Come ogni procedura medica anche l’intubazione orotracheale (IOT), specialmente se prolungata, può condurre alla comparsa di sintomatologia acuta e cronica, nonché alla manifestazione di sequele che richiedono assistenza medica e riabilitativa in seguito alla dimissione.

L’etiopatogenesi delle lesioni laringo-tracheali in caso in intubazione è rappresentata dalla riduzione della perfusione capillare mucosa mediata dalla pressione della cuffia tracheale e dall’inevitabile decubito del tubo endotracheale sulle strutture mucose della laringe (in particolare la zona della commissura posteriore, tra i processi vocali delle aritenoidi) e della trachea [3].

 

Intubazione orotracheale

Posizionamento del tubo endotracheale a livello glottico, visione assiale

 

I sintomi che più comunemente vengono lamentati dai pazienti a seguito di procedure di intubazione sono fastidio/bruciore alla gola, disfonia e fonastenia.

Le lesioni laringee sono molto rare e di minore entità nei casi di intubazioni orotracheali per  procedure chirurgiche [4]. Al contrario, nei casi di intubazioni prolungate in contesti di ICU, le lesioni laringee sono più frequenti, potenzialmente più severe e spesso si associano a problematiche vocali e deglutitorie persistenti [1, 5, 6]. E’ noto infatti che periodi di IOT superiori a 48h sono significativamente associati a comparsa di disfagia e disfonia [7,8]. I pazienti che riportano tali lesioni sono a rischio di sequele funzionali potenzialmente impattanti sulla qualità di vita e sulla salute.
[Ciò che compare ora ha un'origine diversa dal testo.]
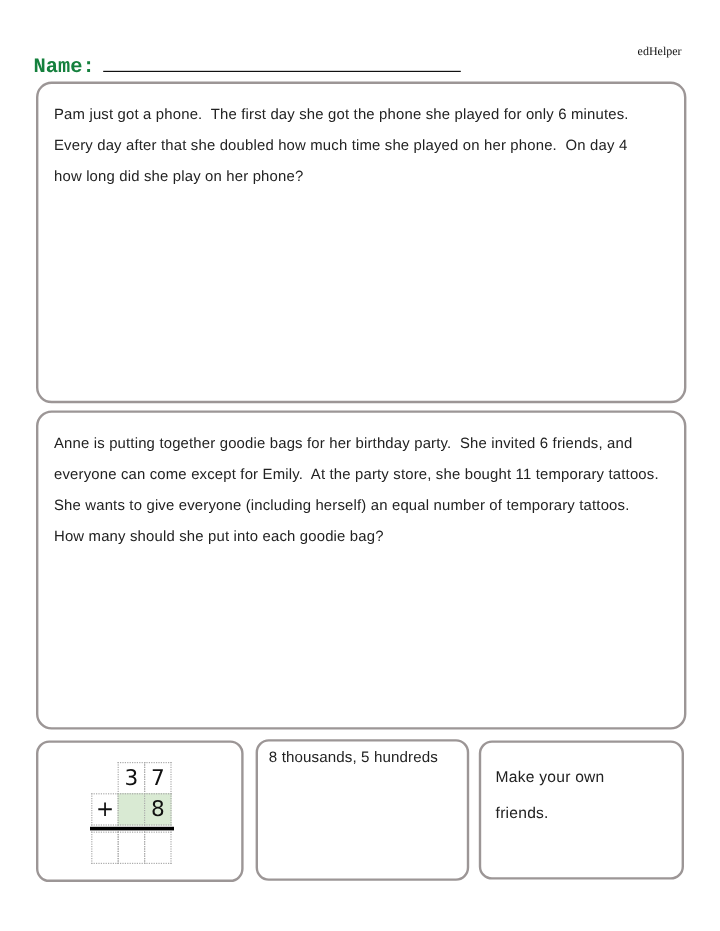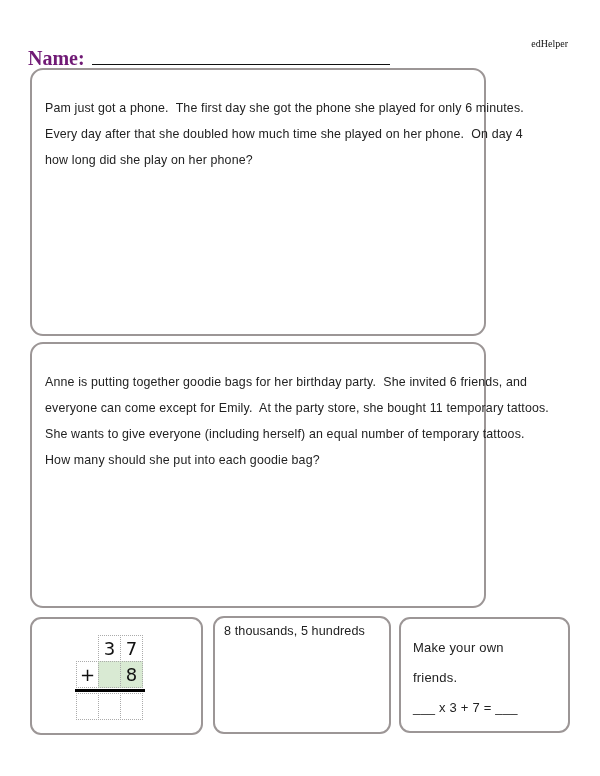"Name:" .name-row { color: #701a75 -> #15803d; font-family: Liberation Serif, serif -> Liberation Mono, monospace; font-size: 20px -> 17px }
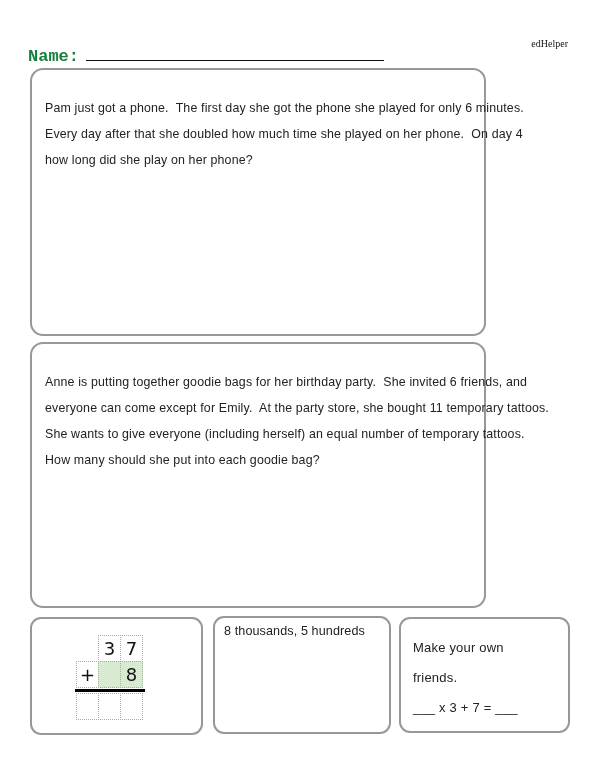"Pam just got a phone." .problem-box { padding: 25px 13px -> 12px 13px; width: 456px -> 542px }
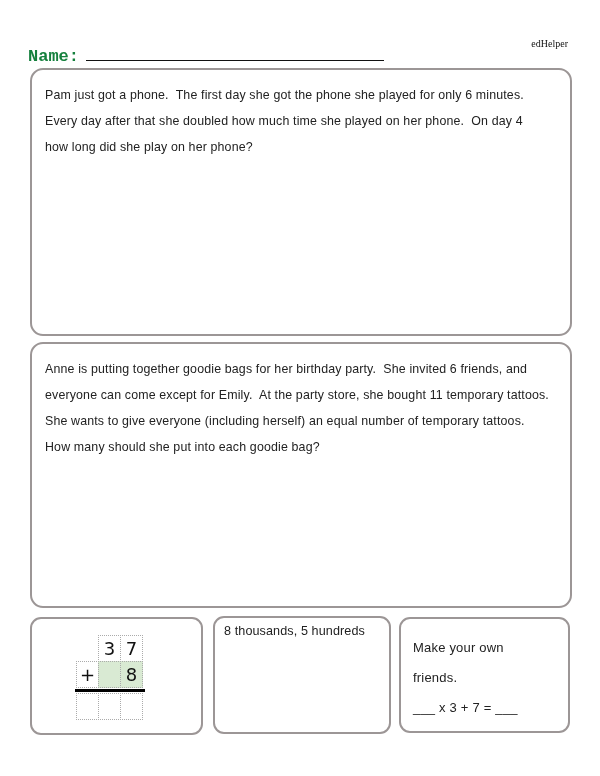"___ x 3 + 7" div.equation-line { html: <div>___ x 3 + 7 = ___</div> -> none }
Una recente revisione sistematica di letteratura condotta dal gruppo di ricerca di Brodsky e coll. della John Hopkins University ha preso in esame le evidenze disponibili in letteratura circa le lesioni laringee dopo periodi di intubazione prolungata in terapia intensiva [9]. Gli autori hanno selezionato dalla letteratura disponibile un totale di 9 studi con disegni di coorte o cross-sectional, per un totale di 775 pazienti.

I quadri obiettivi laringei riscontrati dopo estubazione sono stati schematicamente distinti dagli autori in: assenza di lesioni; lesioni di lieve entità; lesioni di entità moderata e lesioni severe.

L’assenza di lesioni laringee è registrata nel 17% dei pazienti. Tra le lesioni mucose di minore entità e di breve durata l’iperemia risulta la più comune, con una prevalenza complessiva dell’82%, seguita dall’edema (70%). L’area interaritenoidea è certamente la più interessata da lesioni da intubazione ed è caratterizzata da edema ed iperemia in circa il 95% dei casi. Tra le lesioni di moderata entità vengono annoverate le ulcerazioni mucose, con una prevalenza del 31% e i granulomi/tessuti di granulazione, osservati nel 27% dei casi. La più frequente delle lesioni severe è rappresentata dal deficit di motilità di una corda vocale, con una frequenza del 21%. Le stenosi glottiche e ipoglottiche sono meno frequenti, con prevalenze del 6% e del 13%, rispettivamente. Le lesioni meno frequenti (5%) sono rappresentate dalle dislocazioni aritenoidee.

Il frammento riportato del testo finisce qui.